One of my friends prefers to travel in a foreign country with fellow foreigners. It’s all part of the experience – sharing and comparing the exploration and discovery with fellow explorers and discoverers.

So he’ll schedule one- and two-day trips with fellow backpackers, and at night over beers back at the hostel, he will tell me what they saw and learned. Admittedly, it is often more interesting than what I learned in my newspapers and erratic conversations in Pidgin English with random folk on the street and in cafes.

Neither way of traveling is more right or more righteous than the other, and he often learns more from foreign guides than I do talking to locals who haven’t given much thought about where their community fits in the larger world. Still, when it comes to understanding a foreign place, culture, issue, or community, I prefer to go to the source.

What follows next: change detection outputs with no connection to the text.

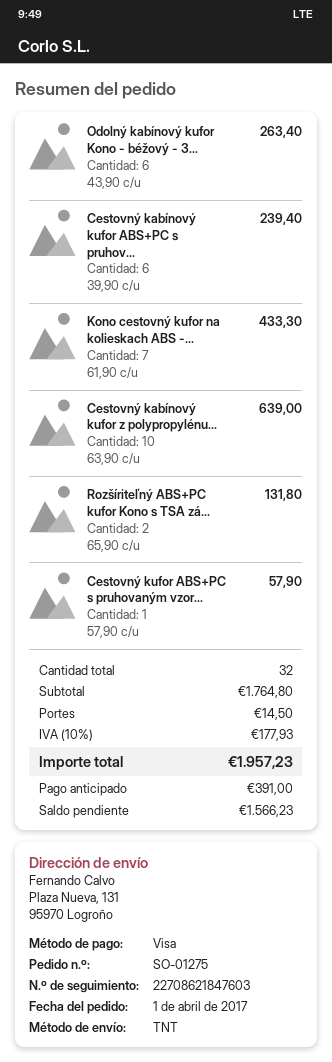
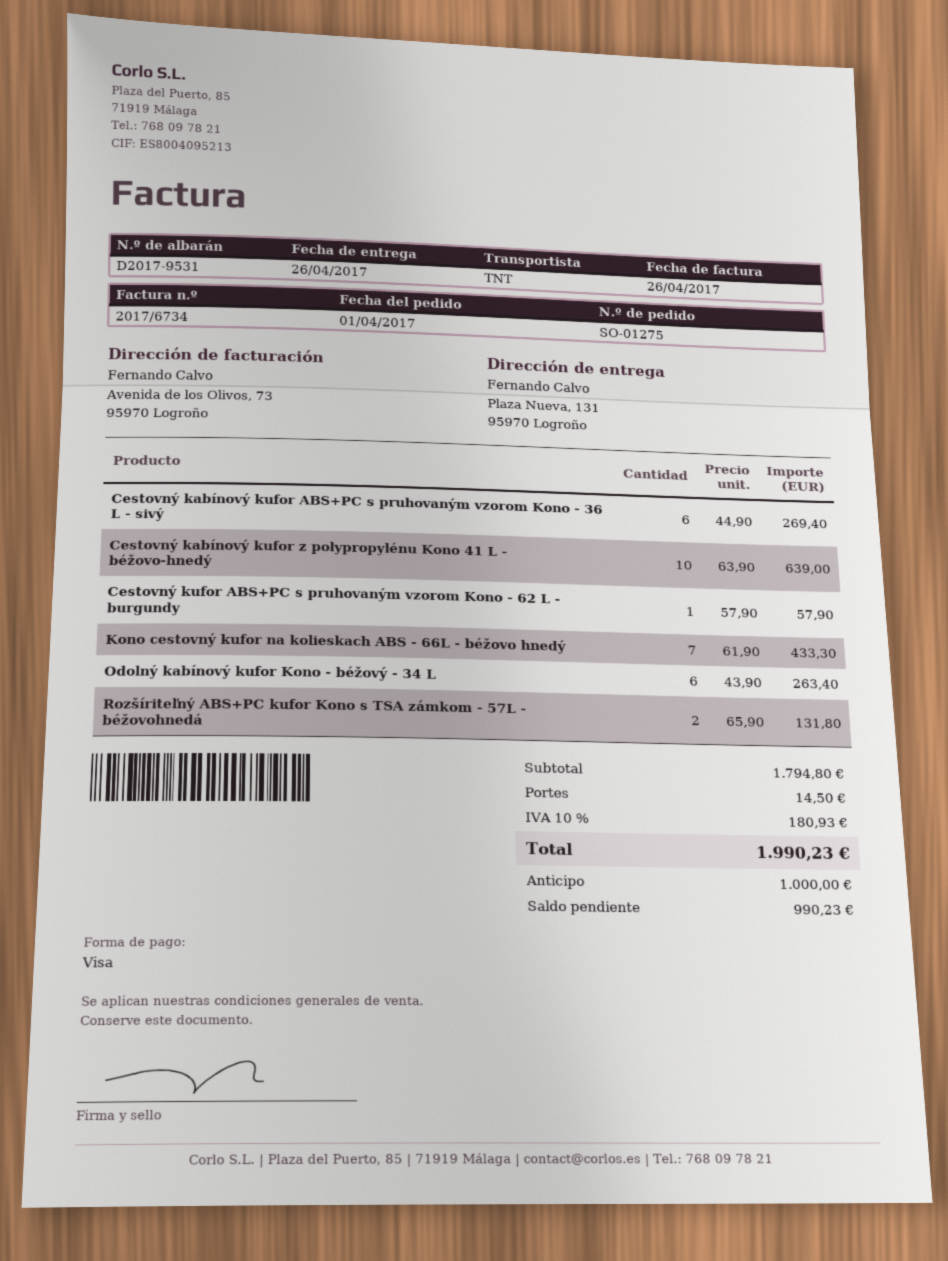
Cestovný kabínový kufor ABS+PC s pruhov...: 6 x 39.90 = 239.40 -> 6 x 44.90 = 269.40
subtotal: 1764.80 -> 1794.80
tax: 10% = 177.93 -> 10% = 180.93
total: 1957.23 -> 1990.23
deposit: 391.00 -> 1000.00
balance: 1566.23 -> 990.23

When Global Voices first began in June 2005 it was little more than a single blog with a single author – Paul Frankenstein – who published daily link-logs (like this one) to what bloggers around the world were writing about. A few weeks later I joined Paul in the daily “global blog roundup”, with a specific focus on the Latin American blogosphere. I was the first of what we would come to call “regional editors”. We now have 10 regional editors, 10 language editors, three subject editors, and a daily digest editor. We also have 130 active authors and even more active translators based all around the world.

But back in 2005 when we were still trying to set an editorial policy (not to mention a tone), a contentious discussion arose over whether or not we should be linking to posts and photographs by bloggers who were not from the country they were writing about. The discussion arose after Paul published a photograph of a Bhutanese child which was taken by a Western traveler and uploaded to Flickr. Rebecca objected. Global Voices was to be a site which amplified the analysis, opinion, and observations of local voices from around the non-Western world, she argued. It was not meant to amplify the writing and photography of Western travelers to those places.

It now surprises me that I disagreed with her. At the time there were no Bhutanese bloggers. (Today there are.) I argued that we should focus on content over who produced the content and I tried to complicate the issue by pointing out that we frequently linked to diaspora bloggers as well as immigrants to non-Western countries. (There was no issue, for example, when I linked to a Mexican blogger living in Argentina.)

Over the years Global Voices authors have pointed to plenty of bloggers who write about – but are not from – non-Western countries. Like Peace Corps volunteers and foreign correspondents. They tend to write for a Western audience or at least through a lens that a Western (and to some extent, international) audience can easily relate to.


Today David Evan Harris of Global Lives pointed me to Glimpse.org, a new blog platform sponsored by the National Geographic Society which, in the words of a press release, “features written stories, photography, insider tips, and blogs created by young Americans living overseas.” It is a pretty sexy website with headlines like “A Hipster’s Adventures in Swaziland” “My Chinese Girlfriend Really Wants to Come to America“, and “The Three Rules of Spanish Courtship (For American Women).”

Glimpse’s mission is to share stories from abroad that encourage readers to understand and care about other cultures, changing the way young Americans think about the overseas experience and
challenging them to explore the world. Supported in part by National Geographic Society, Glimpse looks beneath the surface of everyday life abroad by providing a forum where internationally minded youth can share their experiences and connect. 1

In other words, it provides a platform for Americans to learn about the rest of the world from other Americans. Which is great. I mean, there is never reason to complain about more information when we can so easily ignore it. But isn’t one of the most amazing qualities of the internet that – at least hypothetically – we can learn about other countries from their own countrymen and women? It takes a lot of work – translation, attention, and intention – but the possibilities are out there and many of us have now developed as many friendships outside of our country as within its borders.


It’s not that I’m against travel writing. Many of my friends and favorite wordsmiths are travel writers. In fact, I sometimes dabble in it myself. It’s just that these days, isn’t time that we stop talking about foreign places and people and start talking with them?

*This post will surely add “Onbehalfism” to my Feeling Lucky list. The term (I believe) was coined by Georgia.